▶ Description of the task: Where a line below includes the word "times", copy that line.

▶ Data to examine:
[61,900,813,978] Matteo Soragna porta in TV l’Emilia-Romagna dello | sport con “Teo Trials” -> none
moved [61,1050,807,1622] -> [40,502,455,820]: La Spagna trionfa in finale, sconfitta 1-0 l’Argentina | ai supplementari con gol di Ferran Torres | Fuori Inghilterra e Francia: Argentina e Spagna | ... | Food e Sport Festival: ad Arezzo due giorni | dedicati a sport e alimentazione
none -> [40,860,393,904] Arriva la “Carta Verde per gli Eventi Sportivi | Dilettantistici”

* * *

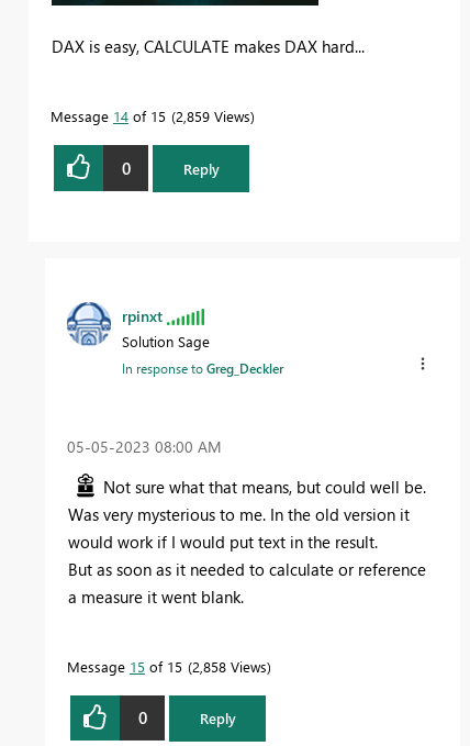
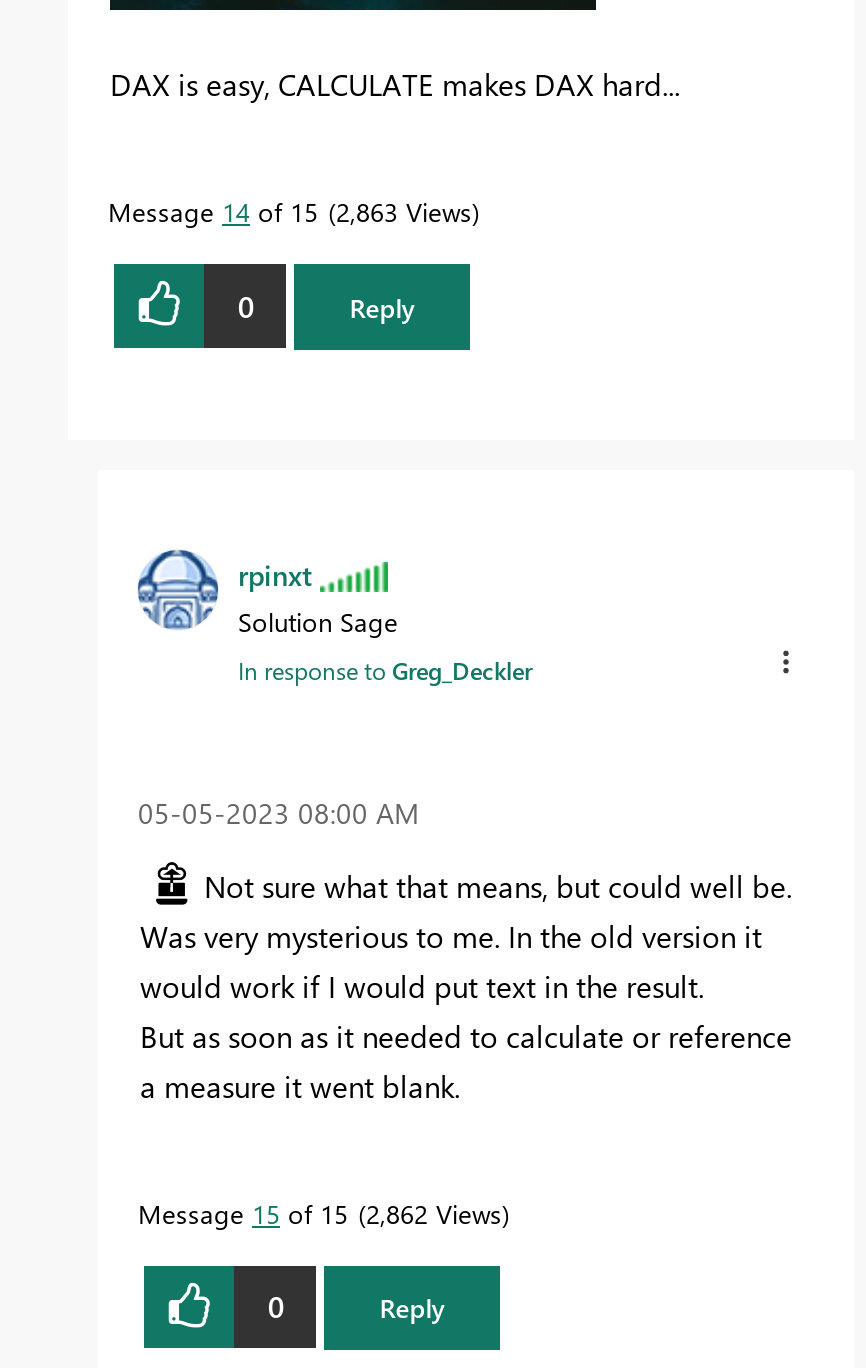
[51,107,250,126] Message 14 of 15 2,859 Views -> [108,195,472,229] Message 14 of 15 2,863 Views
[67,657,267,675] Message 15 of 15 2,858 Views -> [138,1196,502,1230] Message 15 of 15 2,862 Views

--

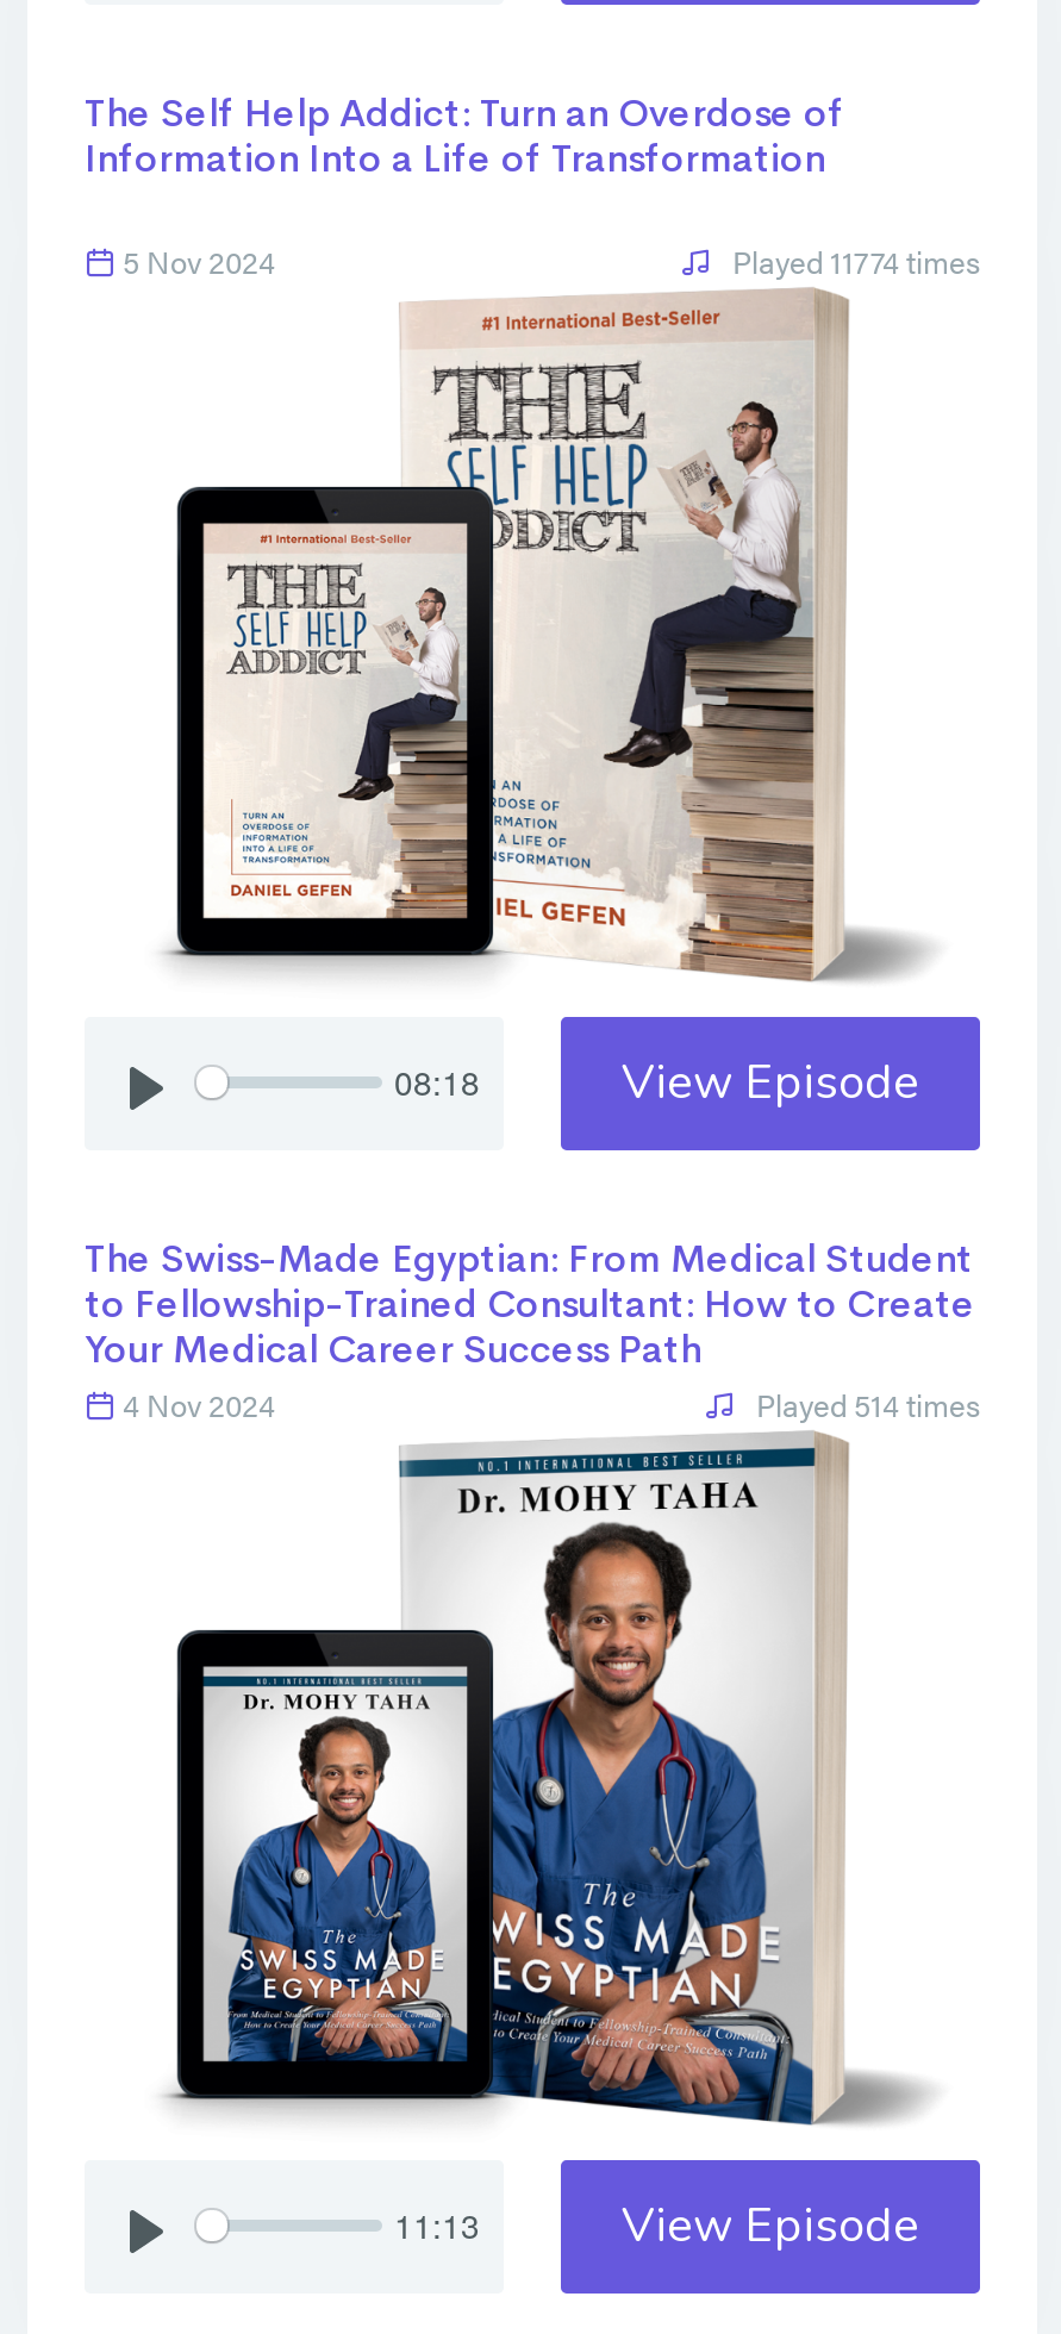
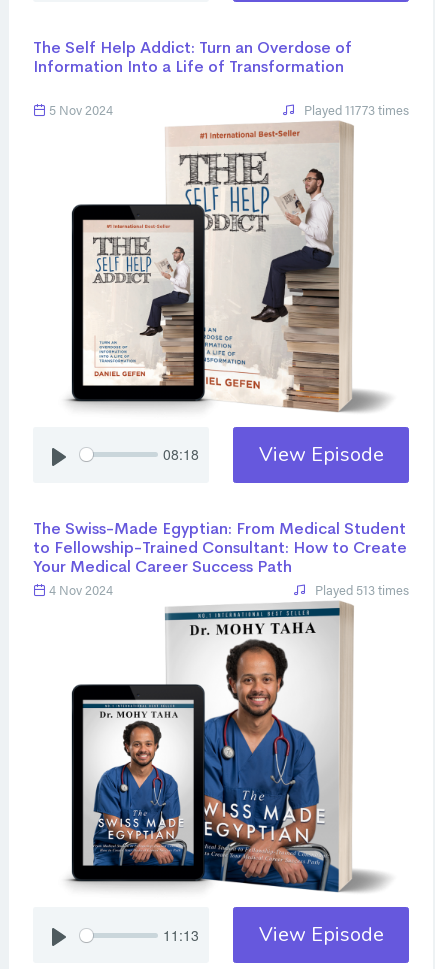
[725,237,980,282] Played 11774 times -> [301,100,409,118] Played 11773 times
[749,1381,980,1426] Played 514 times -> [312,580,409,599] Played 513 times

▶ Task response:
[725,237,980,282] Played 11774 times -> [301,100,409,118] Played 11773 times
[749,1381,980,1426] Played 514 times -> [312,580,409,599] Played 513 times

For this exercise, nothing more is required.